By Patrizia PoliPublished 3 years ago 2 min read
Otello Chelli's "Rizio"
Photo by Thomas Vimare on Unsplash

Rizio belongs to the “Morgiano lineage”, he is young, handsome, poor. Rizio is a hard and pure Communist, with a noble, supportive, almost evangelical soul. He lives in the slum, built on the lawns of the Nuova fortress following the bombing that devastated Livorno. Well-liked by the leaders of the party, he is making a career as a politician, maintaining independence of judgment and personal conscience. He runs into Valeria Righi, a leading exponent of the Christian Democrats. Valeria is older than Rizio, she is a fervent Catholic, anti-Communist, married with children. But she is beautiful, sweet, innocent, as pure as the young Labron. They fall in love and life overwhelms them.

Rizio, by Otello Chelli, is a real historical novel, set after the war, with real events and famous characters, such as Enrico Berlinguer and Ilio Barontini, mixed with other fictional ones.

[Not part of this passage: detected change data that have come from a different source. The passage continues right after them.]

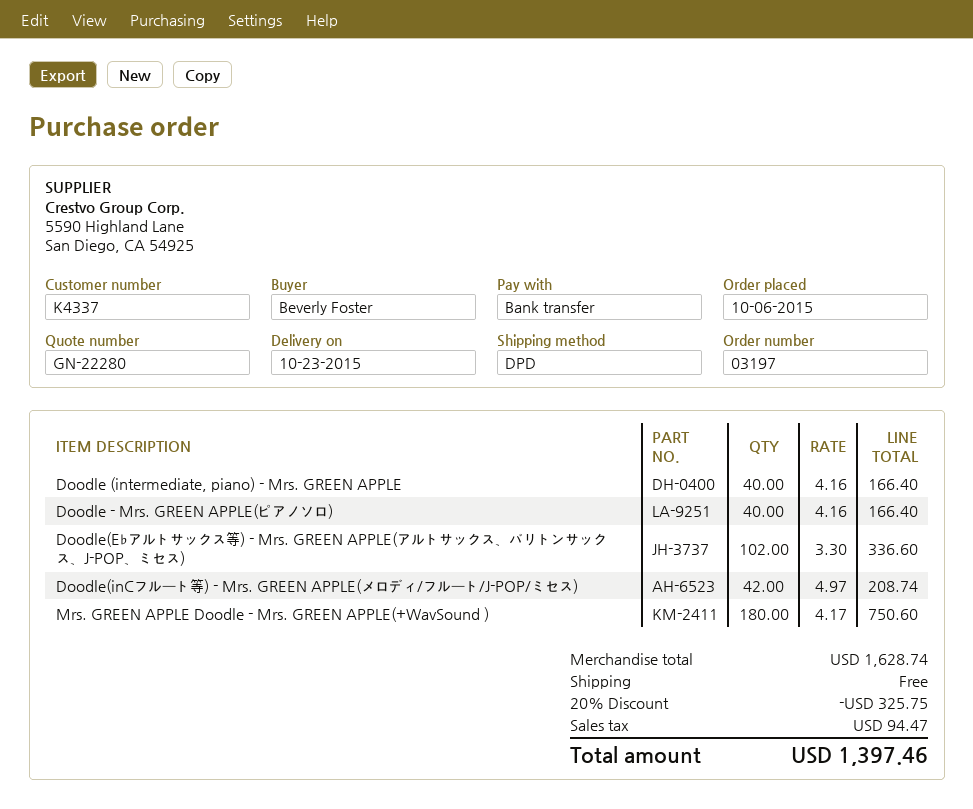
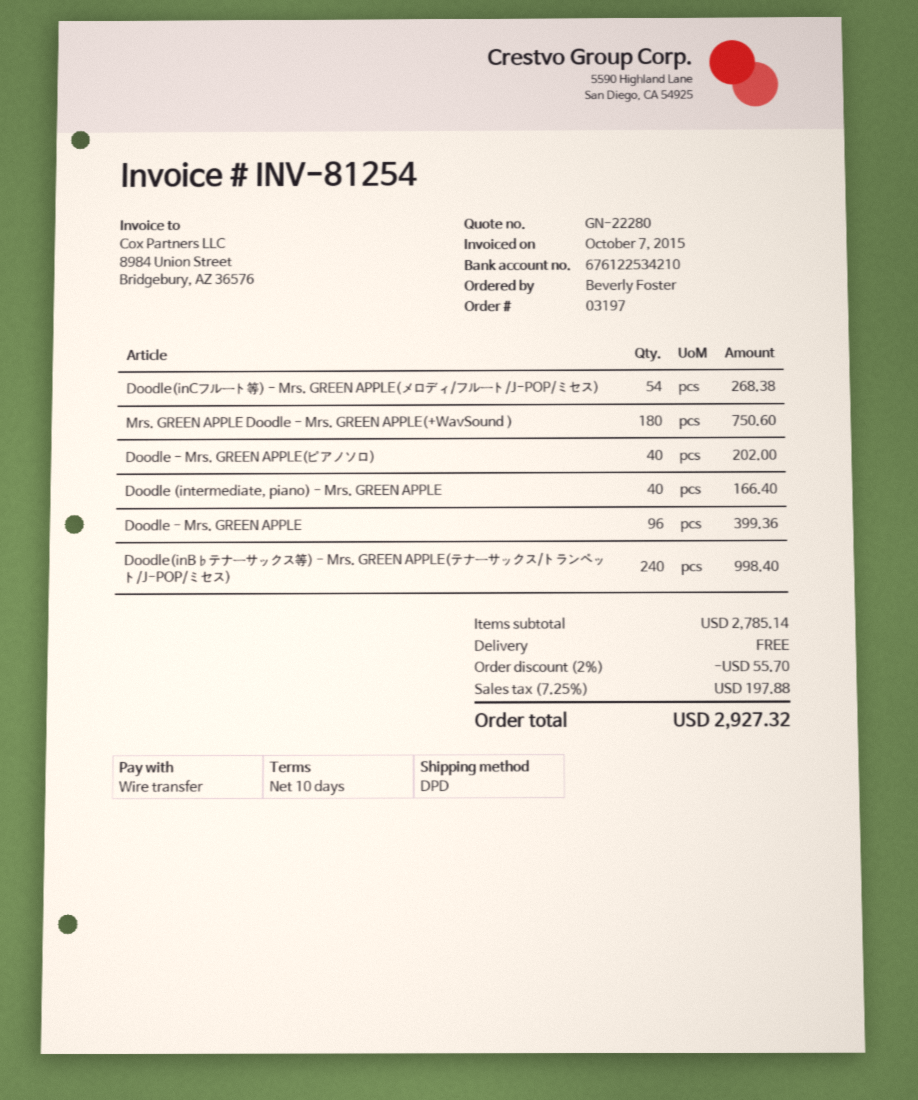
Doodle - Mrs. GREEN APPLE(ピアノソロ): 40 for 166.40 -> 40 for 202.00
Doodle(E♭アルトサックス等) - Mrs. GREEN APPLE(アルトサックス、バリトンサックス、J-POP、ミセス): 102 for 336.60 -> none
Doodle(inCフルート等) - Mrs. GREEN APPLE(メロディ/フルート/J-POP/ミセス): 42 for 208.74 -> 54 for 268.38
Doodle - Mrs. GREEN APPLE: none -> 96 for 399.36
Doodle(inB♭テナーサックス等) - Mrs. GREEN APPLE(テナーサックス/トランペット/J-POP/ミセス): none -> 240 for 998.40
subtotal: 1628.74 -> 2785.14
discount: 20% = 325.75 -> 2% = 55.70
tax: 94.47 -> 197.88
total: 1397.46 -> 2927.32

The best part of the text is not the plot, it is not the political inspiration, it is not even the great love described with the emphasis and language of the past. The moment in which Chelli reaches its apex is, as always, in the heartfelt description of his neighborhood, La Venezia district, of which I already talked about when reading his “People of Venice”.

Venice district represents, for Chelli, what, for an elderly man who is still in love, is the aged bride. Only he, in the depths of his memory, can see her as she was, a young girl in bloom, without wrinkles or cracks. What he tells with heartfelt tones is the Venice district before the bombings, the magical place where he grew up.

“I lived my first ten years in a fairy tale, the district of Venice, surrounded, as you know, by a network of canals where boats sail and are moored, those barges that, dragged by a man armed with a long pole, slipped silent, loaded with goods to and from the port. “

It should be noted on the sidelines how the atheist Chelli manages to describe religious sentiments with almost more emotion than those who are really religious but perhaps in a predictable way. It is about that longing for the supersensible that unites non-believers with a poetic and not a purely materialistic soul.

That “boy was a man different from all the others, he seemed an ancient, he identified and inserted in his universe the signs provided by the Creation and had transcendent relationships, he did not know with whom.”

Love is also a means to reach transcendence. Pure, sublime,made of a carnality devoid of any baseness. It is the mystical union of two bodies, but above all of two souls, capable of overcoming any obstacle, of surviving beyond death.

Politics is also understood in this same way: as an eternal and titanic struggle between Good and Evil, as a hand-to-hand combat to the death, but also as pity, justice, compassion. It even contemplates the esteem of the enemy, when he is moved by the same, albeit opposite, ideals.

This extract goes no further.